Pourquoi ne lui ai-je pas encore avoué mon amour ? Quelle singulière hypocrisie que de lui laisser croire que je ne ressens pour elle que de l’amitié ? Hélas ! oserai-je jamais lui dire le timide secret de mon cœur ? Que ne l’a-t-elle deviné ? Mais pourquoi me suis-je tu obstinément ? Pourquoi ? Je le sais bien un peu. Une des raisons de mon silence n’est-elle pas ce goût d’indépendance et de liberté qu’elle manifestait avec tant de vivacité ? Il me semblait qu’elle eût pris une déclaration d’amour pour une sorte d’attentat à cette liberté, à cette indépendance. J’attendais, pour parler, qu’elle se montrât moins ombrageuse et moins peureusement farouche.
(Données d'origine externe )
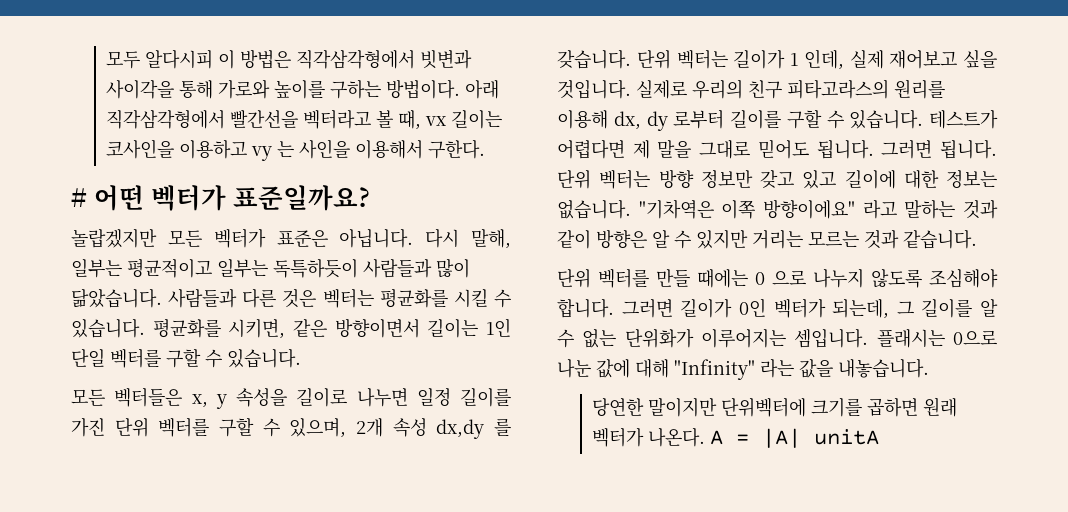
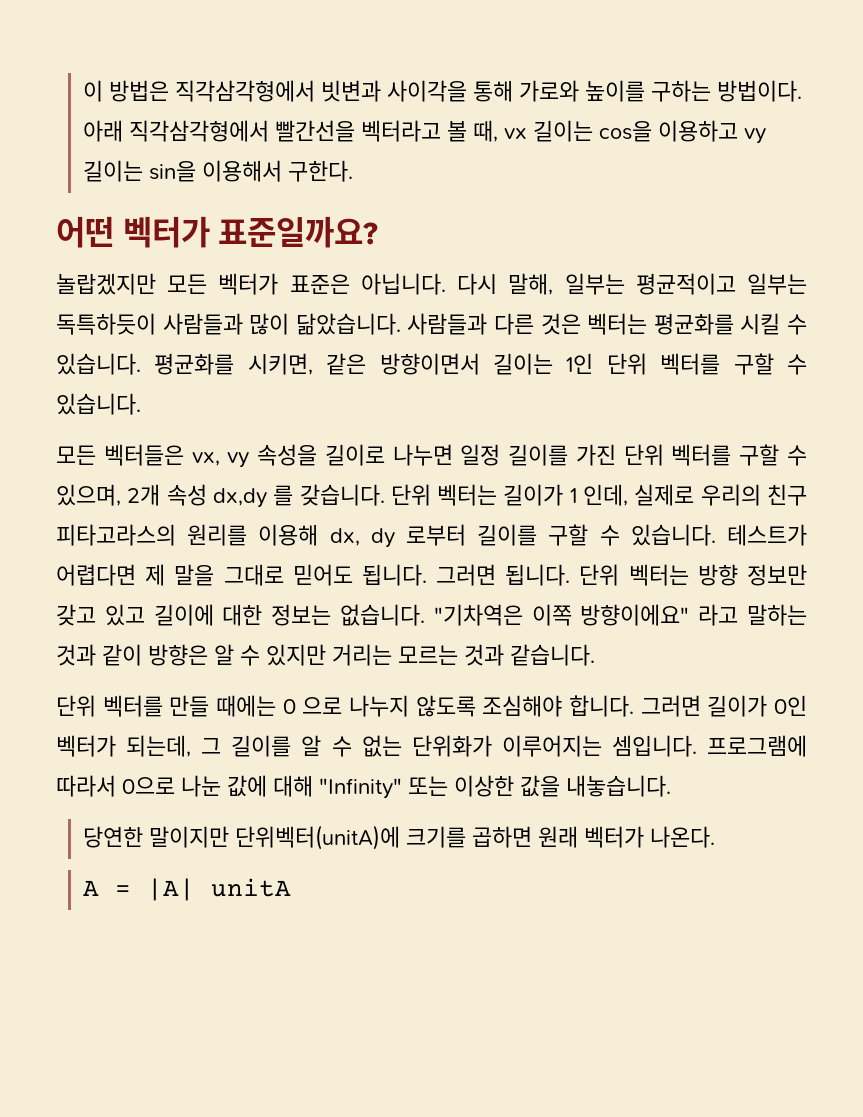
[106,49,214,69] 모두 알다시피 -> (82, 91) none
[106,139,175,159] 코사인을 -> [598,121,652,142] cos을
[277,139,351,159] 는 사인을 -> [82,160,196,182] 길이는 sin을
[71,188,87,207] # -> (353, 171) none
[71,349,105,367] 단일 -> [606,353,647,375] 단위
[191,394,227,409] x, y -> [191,452,250,468] vx, vy
[849,50,997,69] [557,79,631,99] 실제 재어보고 싶을 것입니다. -> (629, 495) none
[876,329,945,348] 플래시는 -> [707,735,808,757] [56,775,116,797] 프로그램에 따라서
[760,359,794,378] 라는 -> [408,775,514,797] 또는 이상한
[721,397,807,417] 단위벡터에 -> [234,825,400,850] 단위벡터(unitA)에
(706, 437) none -> (715, 837) //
Ah ! Laure, Laure de Lérins, puissé-je, par quelque nuit comme celle-ci, au rythme d’une mer calme et douce, à la faveur des molles ténèbres, sous un ciel de lointaines étoiles, prendre et retenir dans ma main votre petite main nerveuse et parfumée et me faire écouter de vous… !

Avant de descendre dans ma cabine, je suis monté un instant sur la passerelle. M. Bertin, le second du bord, y faisait son quart. Il m’a fourni quelques explications sur la route que nous suivons. De temps en temps, le timonnier donnait un tour de roue et se penchait pour examiner la boussole enfermée dans l’habitacle et éclairée par une lampe électrique.